Jane the Virgin, which has struck favor with both critics and fans, is bolstered by Rodriguez’s engaging performance. During her Golden Globes acceptance speech, she acknowledged the difference the show was making, ending with, “I can and I did.” For her, this is just the beginning. We know that she did, and she will again.
Justin Simien / filmmaker
by Saidah Russell
In 2012, a trailer began circulating online for a film titled Dear White People. While the title, alone, was enough to attract attention (and controversy), the wit and often-brutal honesty of the writing quickly pushed the video past one million views. The trailer’s success is even more impressive considering its director and writer, Justin Simien, hadn’t even finished the film. The concept trailer (financed in large part by Simien’s tax refund) was the filmmaker’s marketing strategy to push eyes and wallets to the film’s Indiegogo fundraising page. It was perhaps a risky move, but one that ultimately caught enough millennial attention to push the now-31-year-old Simien and his work directly into the spotlight.

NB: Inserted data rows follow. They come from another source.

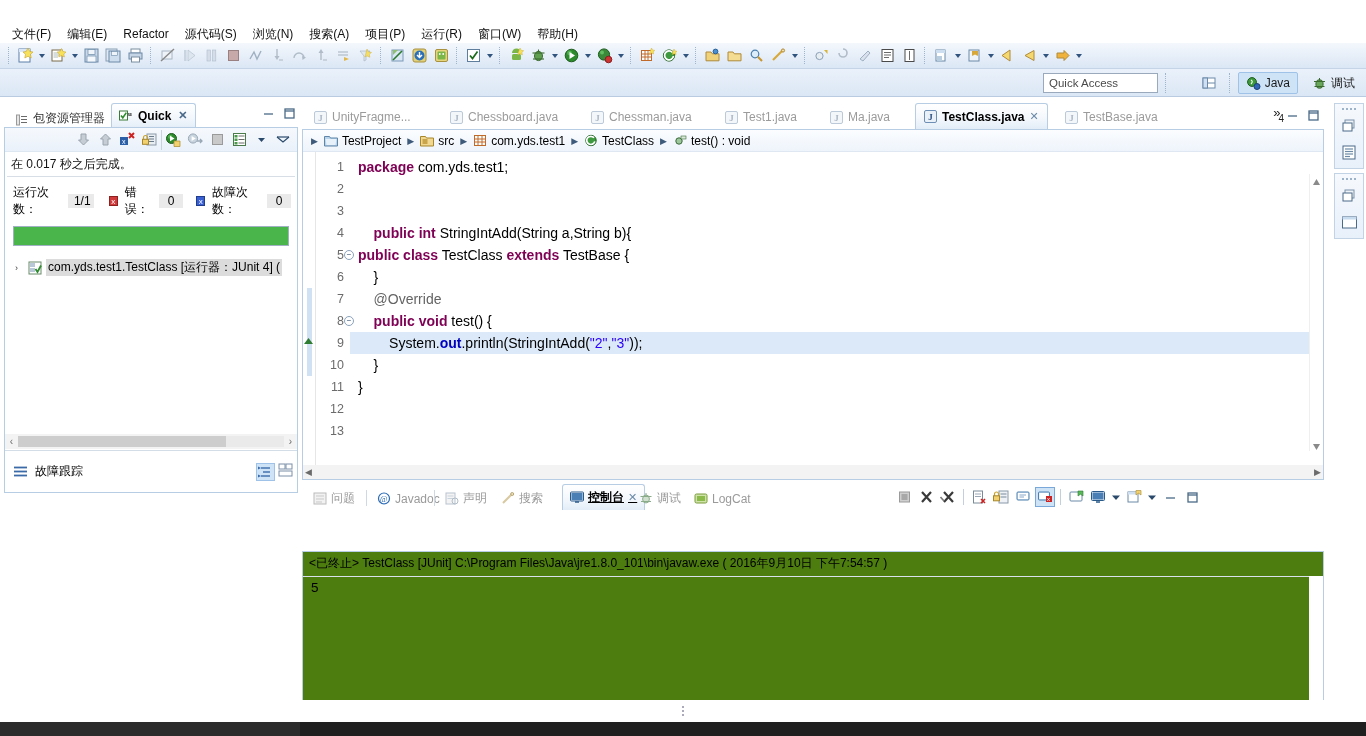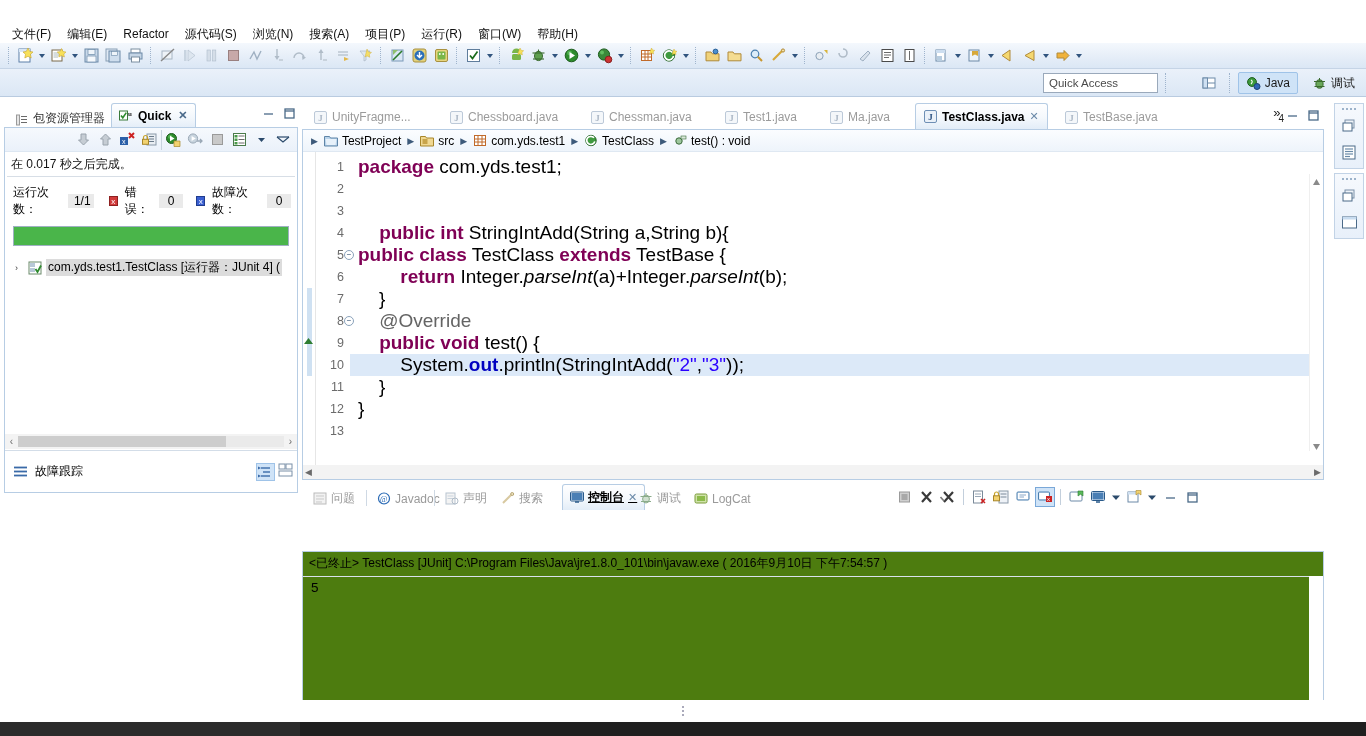--- a/index.html
+++ b/index.html
@@ -183,21 +183,21 @@
     position:relative;
   }
   .gline { height:22px; line-height:22px; position:relative; }
   .fold {
     position:absolute; right:-10px; top:6px; width:10px;height:10px;
     border:1px solid #8aa2bb; border-radius:50%; background:#fff; color:#2a4a6e;
     font-size:8px; line-height:8px; text-align:center;
   }
   .code {
     flex:1; position:relative; padding-top:4px;
-    font-family:"Liberation Sans", sans-serif; font-size:19px;
+    font-family:"Liberation Sans", sans-serif; font-size:14px;
   }
   .cline { height:22px; line-height:22px; padding-left:8px; white-space:pre; }
   .cline.hl { background:#dce9f8; }
   .kw { color:#7f0055; font-weight:bold; }
   .ann { color:#646464; }
   .stat { color:#0000c0; font-weight:bold; }
   .sm { font-style:italic; }
   .str { color:#2a00ff; }
   .edit-bar-right { position:absolute; right:0; top:22px; width:14px; bottom:14px; background:#fff; border-left:1px solid #efefef;}
   .ov-arrow-up { position:absolute; right:2px; top:2px; width:9px;height:9px; }
@@ -915,21 +915,20 @@
           <div class="gline">12</div>
           <div class="gline">13</div>
         </div>
 
         <div class="code">
           <div class="cline"><span class="kw">package</span> com.yds.test1;</div>
           <div class="cline"></div>
           <div class="cline"></div>
           <div class="cline">    <span class="kw">public int</span> StringIntAdd(String a,String b){</div>
           <div class="cline"><span class="kw">public class</span> TestClass <span class="kw">extends</span> TestBase {</div>
-          <div class="cline">        <span class="kw">return</span> Integer.<span class="sm">parseInt</span>(a)+Integer.<span class="sm">parseInt</span>(b);</div>
           <div class="cline">    }</div>
           <div class="cline">    <span class="ann">@Override</span></div>
           <div class="cline">    <span class="kw">public void</span> test() {</div>
           <div class="cline hl">        System.<span class="stat">out</span>.println(StringIntAdd(<span class="str">"2"</span>,<span class="str">"3"</span>));</div>
           <div class="cline">    }</div>
           <div class="cline">}</div>
           <div class="cline"></div>
         </div>
 
         <div class="edit-bar-right">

A Texas native, Simien attended the High School for the Performing and Visual Arts in Houston before starting film school at California’s Chapman University. The filmmaker credits his experiences with the mostly white student population at Chapman with inspiring much ofDear White People. Like his characters, Simien has spoken about struggling with his own identity, and he argues that the movie, though dealing with issues involving race, is ultimately a film about identity.
Simien won a Special Jury Prize for breakthrough talent at last year’s Sundance Film Festival and was nominated for Best First Feature at this year’s Film Independent Spirit Awards. (He won the Spirit Award for Best First Screenplay.) He was also rated as one of Variety’s “10 Directors to Watch” for 2013. A filmmaker like Simien is exactly what Hollywood needs. He makes audiences cringe while also allowing them to laugh, and in equal measure. Simien recently published a book, Dear White People: Letter to a New Minority, which expounds upon themes from the movie, but no future film projects have been announced.